6. Late Data Handling

Late data handling in Falcon defines how long data can be delayed and how that late data is handled. For example, a late arrival cut-off of hours(6) in the feed entity means that data for the specified hour can delay as much as 6 hours later. The late data specification in the process entity defines how this late data is handled. The late data policy in the process entity defines how frequently Falcon checks for late data.

The supported policies for late data handling are:

  • backoff: Take the maximum late cut-off and check every specified time.

  • exp-backoff (default): Recommended. Take the maximum cut-off date and check on an exponentially determined time.

  • final:Take the maximum late cut-off and check once.

The policy, along with delay, defines the interval at which late data check is done. Late input specification for each input defines the workflow that should run when late data is detected for that input.

To handle late data, you need to modify the feed and process entities.

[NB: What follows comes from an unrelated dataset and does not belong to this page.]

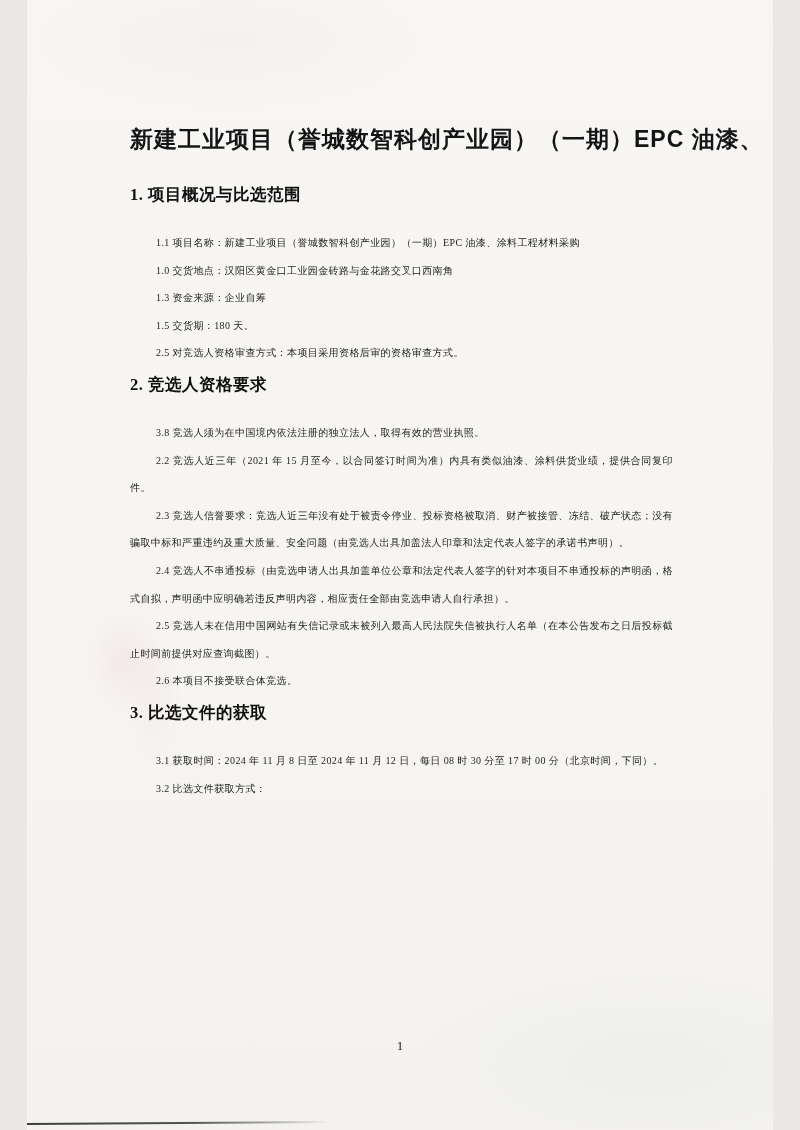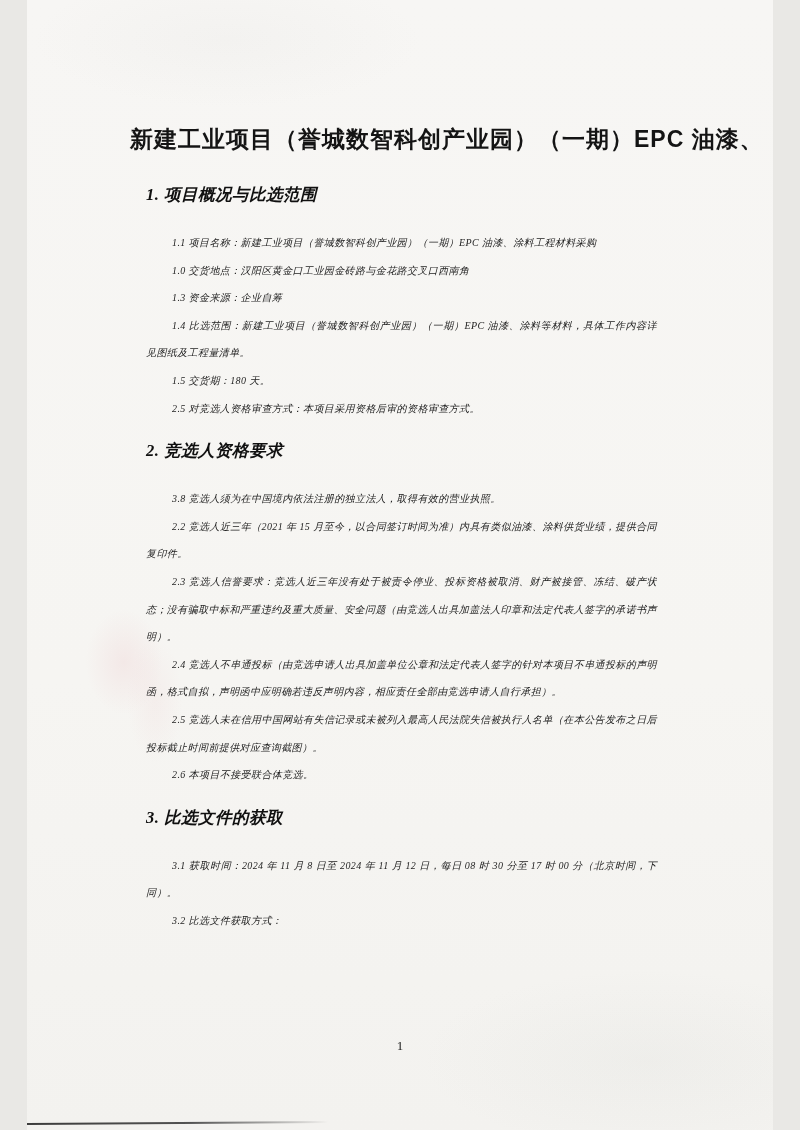"1. 项目概况与比选范围" section { font-style: italic -> none; margin: 16px -> 0 }
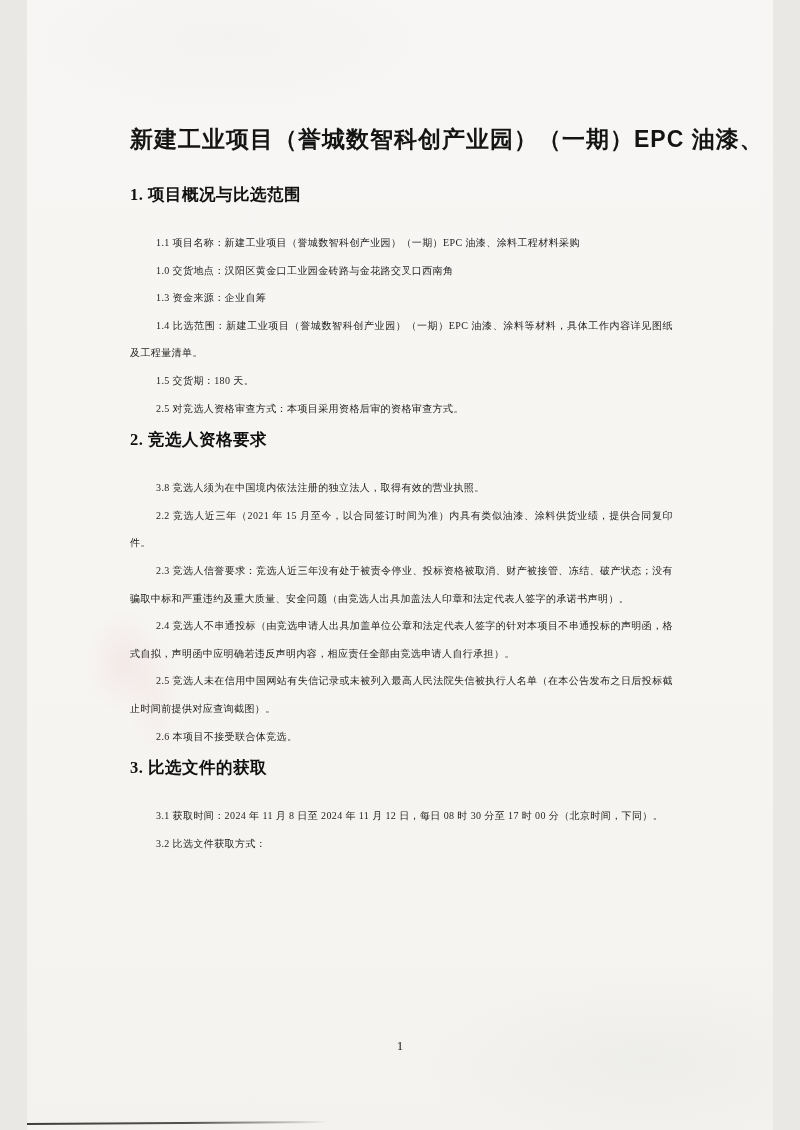"1.4 比选范围：新建工业项目（誉城数智科创产业园）（一期）EPC" p.para { html: <p>1.4 比选范围：新建工业项目（誉城数智科创产业园）（一期）EPC 油漆、涂料等材料，具体工作内容详见图纸及工程量清单。</p> -> none }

  1. Specify the cut-off time in your feed entity.

    For example, to set a cut-off of 4 hours:

    <late-arrival cut-off="hours(4)”/>
  2. Specify a check for late data in all your process entities that reference that feed entity.

    For example, to check each hour until the cut-off time with a specified policy of backoff and a delay of 1 hour:

    <late-process policy="exp-backoff" delay="hours(1)”>
       <late-input input="input" workflow-path="/apps/clickstream/late" />
    </late-process>